I did my due diligence and searched and searched. I learned quite a bit from it. I can find bits of information in different posts - some of which are conflicting. Most are info about somebody else's specific application. I posted this thread to consolodate information for my situation and maybe somebody has valuable input that isn't in another thread. I can understand a wasted thread for somebody asking the difference between the two transfer cases or "what size tires should I run", but I am just looking for some solid advice so I don't make a rookie mistake and buy the wrong parts because I was too afraid of being flamed for asking. After all, isn't what this forum is all about? Helping instead of taking the time to type out that I should have searched more forums instead of asking people with alot more experience?
 
As far as I know it should bolt right in but you'll need to do some massaging on the trans tunnel to get it in since its clocked differently than a 231. No clue about the driveshafts.



(n)
It bolts right in and no massaging is needed. Mine went in without issue.

As Stump said, you'll need the 1310 yokes, you will need to trim a bit of the exhaust hanger plate that bolts between the trans mount and the tranny, and the speedo could be an issue depending on what year you have.
 
It bolts right in and no massaging is needed. Mine went in without issue.

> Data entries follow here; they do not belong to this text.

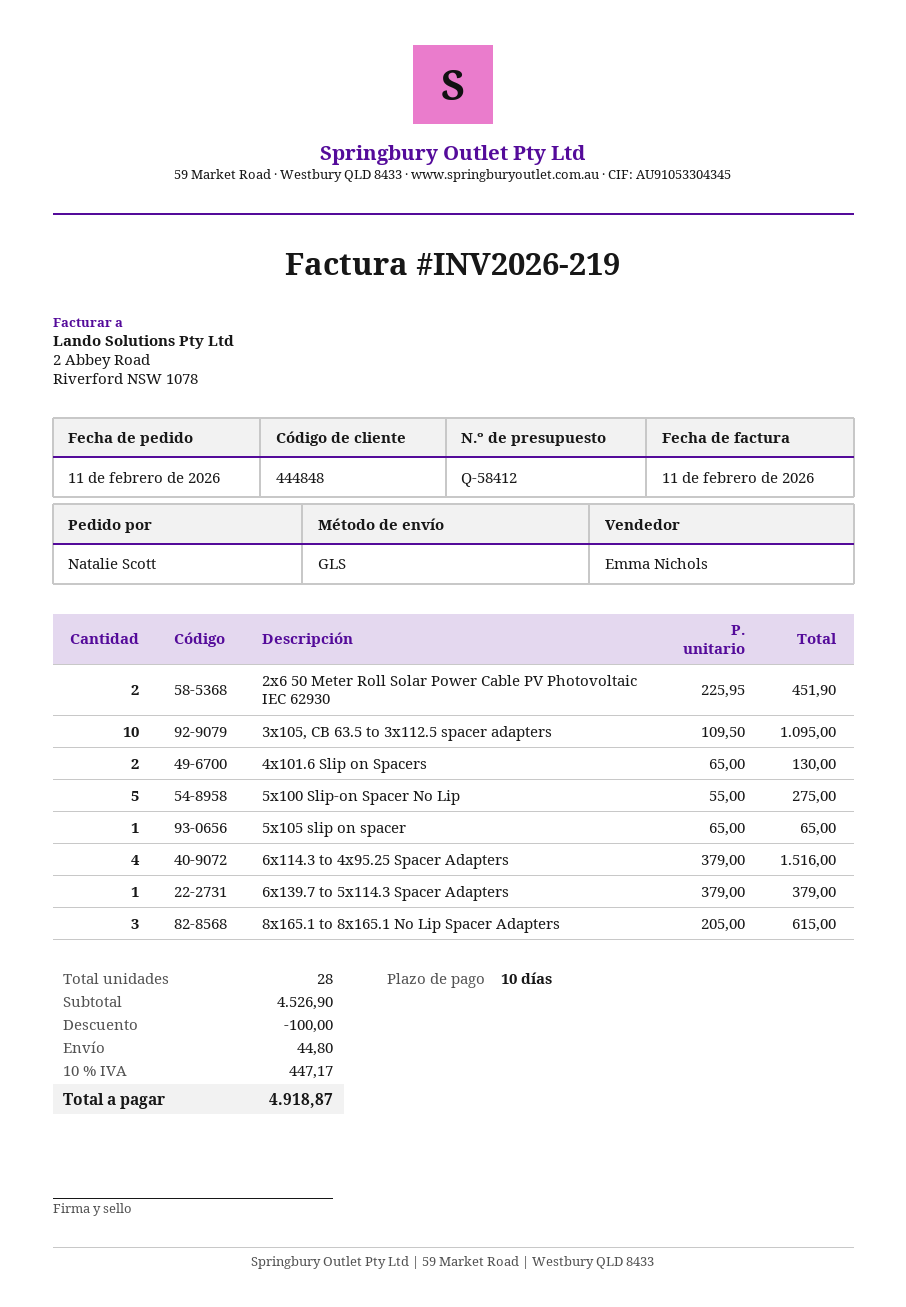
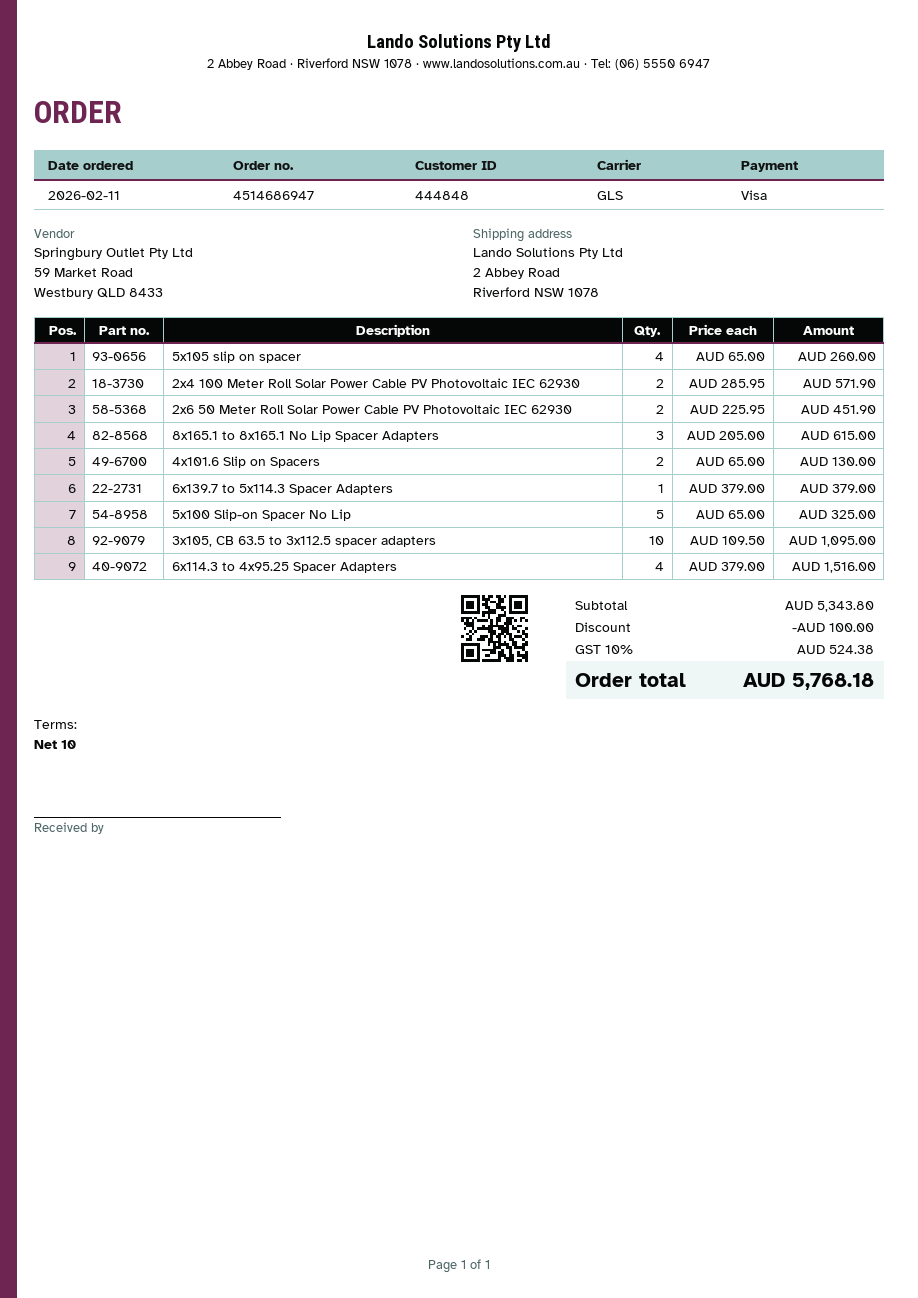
5x100 Slip-on Spacer No Lip: 5 x 55.00 = 275.00 -> 5 x 65.00 = 325.00
5x105 slip on spacer: 1 x 65.00 = 65.00 -> 4 x 65.00 = 260.00
2x4 100 Meter Roll Solar Power Cable PV Photovoltaic IEC 62930: none -> 2 x 285.95 = 571.90
subtotal: 4526.90 -> 5343.80
shipping: 44.80 -> none
tax: 10% = 447.17 -> 10% = 524.38
total: 4918.87 -> 5768.18

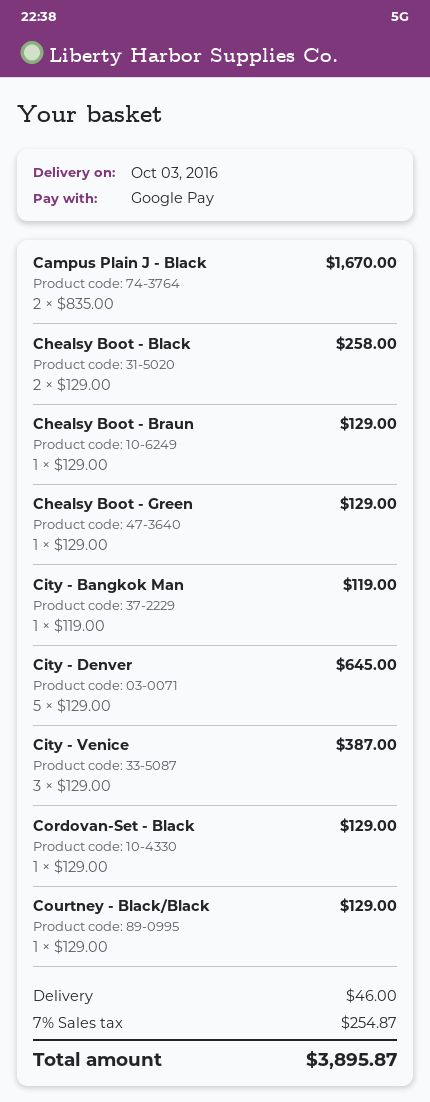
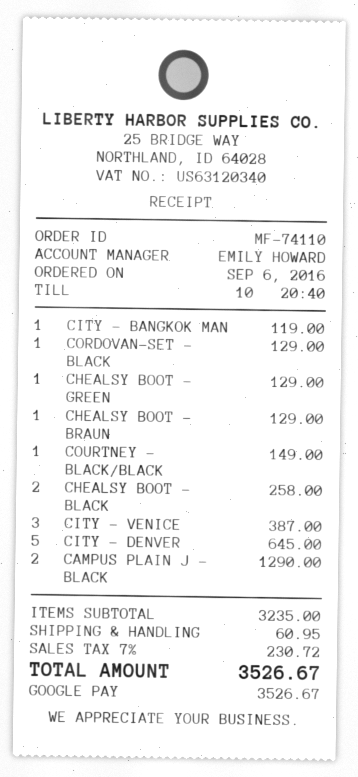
Campus Plain J - Black: 2 for 1670.00 -> 2 for 1290.00
Courtney - Black/Black: 1 for 129.00 -> 1 for 149.00
shipping: 46.00 -> 60.95
tax: 7% = 254.87 -> 7% = 230.72
total: 3895.87 -> 3526.67

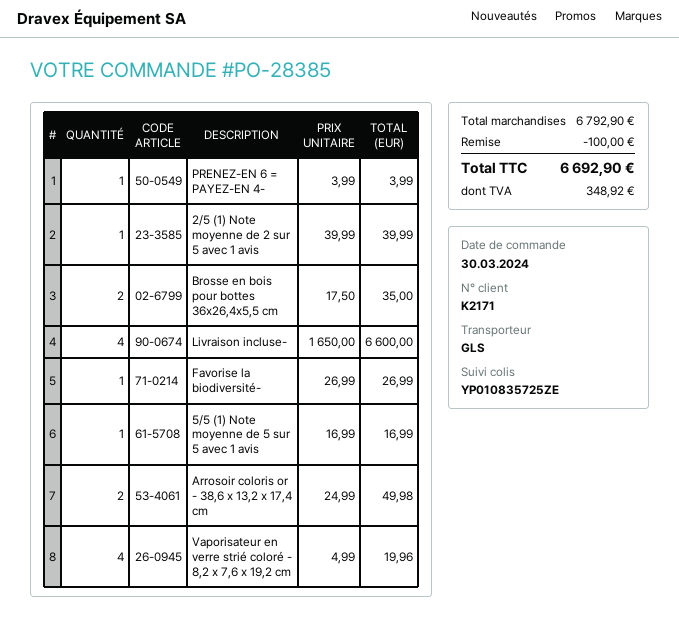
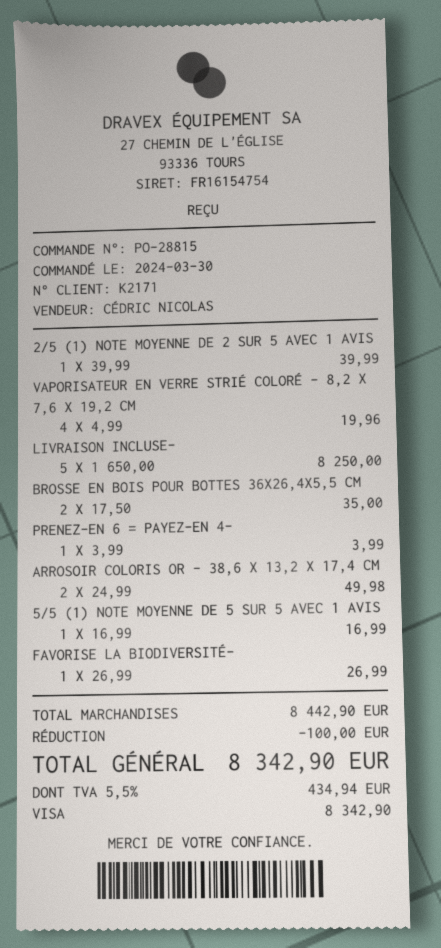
order number: PO-28385 -> PO-28815
Livraison incluse-: 4 x 1650.00 = 6600.00 -> 5 x 1650.00 = 8250.00
subtotal: 6792.90 -> 8442.90
tax: 348.92 -> 434.94
total: 6692.90 -> 8342.90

As Stump said, you'll need the 1310 yokes, you will need to trim a bit of the exhaust hanger plate that bolts between the trans mount and the tranny, and the speedo could be an issue depending on what year you have.

This is the kind of info that isn't in all of the many scattered threads around. Thanks a million for all of the valuable hints and tricks!
 
Does the 241OR have 1330 yokes?
I'm asking... I swear i read this on pirate.

I know for a fact it's a larger overall case.
As long as you have a newer 23 output spline tranny,
It'll bolt up. I believe linkage will need modified.

If you have a SYE on your 231, the overall case length shouldn't be that different
than your current case, so your rear driveshaft length will prob be ok. Make sure the output CV yokes on the case will bolt up to your 1310 CV shafts.
 
I'm not sure what yokes will be on the one I decide to actually buy. I'm prepared to replace them (or just the front if I have to). I can get them from Tom Woods. I just wanted to make sure that I didn't start this project and then realize - "Oh, I need another $1,000 to make this work".
 
i have a 241or in my xj i swapped it in when i was auto trans now i still have it and i am 5-speed...if you get a 241or out of a tj/lj rubicon it bolts up to the tranny with small mods to auto trans mount and adjustment of your shift linkage if no prior sye existed you can use an auto front shaft and you need 2-1310 yokes from tom woods or JB Conversions....

now for the 5-speed the trans mount needs heavy modification as does the shift linkage and a rear custom d-shaft is needed but as far as i know 96-up speedo plugs right in if you want a 4wd indicator light JB Conversions sells the switch and pigtail to splice in


if you do a JK 241or floor massaging is needed cause its bigger and clocked a lot higher and needs yokes and i think it needs a new output cause the speedo is different
 
Not everyone is posting specs on their rigs, obviously there are differences between the years.
Mines a 98 with AX15. No clocking or floor massaging required. No trans mount or exhaust mods needed. Stock linkage worked fine. Speedo was plug and play. Only thing that I didn't do - hook up the 4wd dash light.
I moved the original front yoke(1330) to the back of the case and got a Six States driveshaft. I installed a Tom Woods front 1310 yoke and reused the factory front driveshaft.
If you have a flat belly you'll need to clearance the floor, my crossmember is only a inch higher than stock..
Been in for over 6 years without an issue, great mod..
 
Thanks for all the advice. This definitely sounds like a solid mod with little to no negatives about it. I'm feeling comfortable with the upgrade and now I know I'm not looking at any "surprise" costs based on what everybody is saying. Thanks again!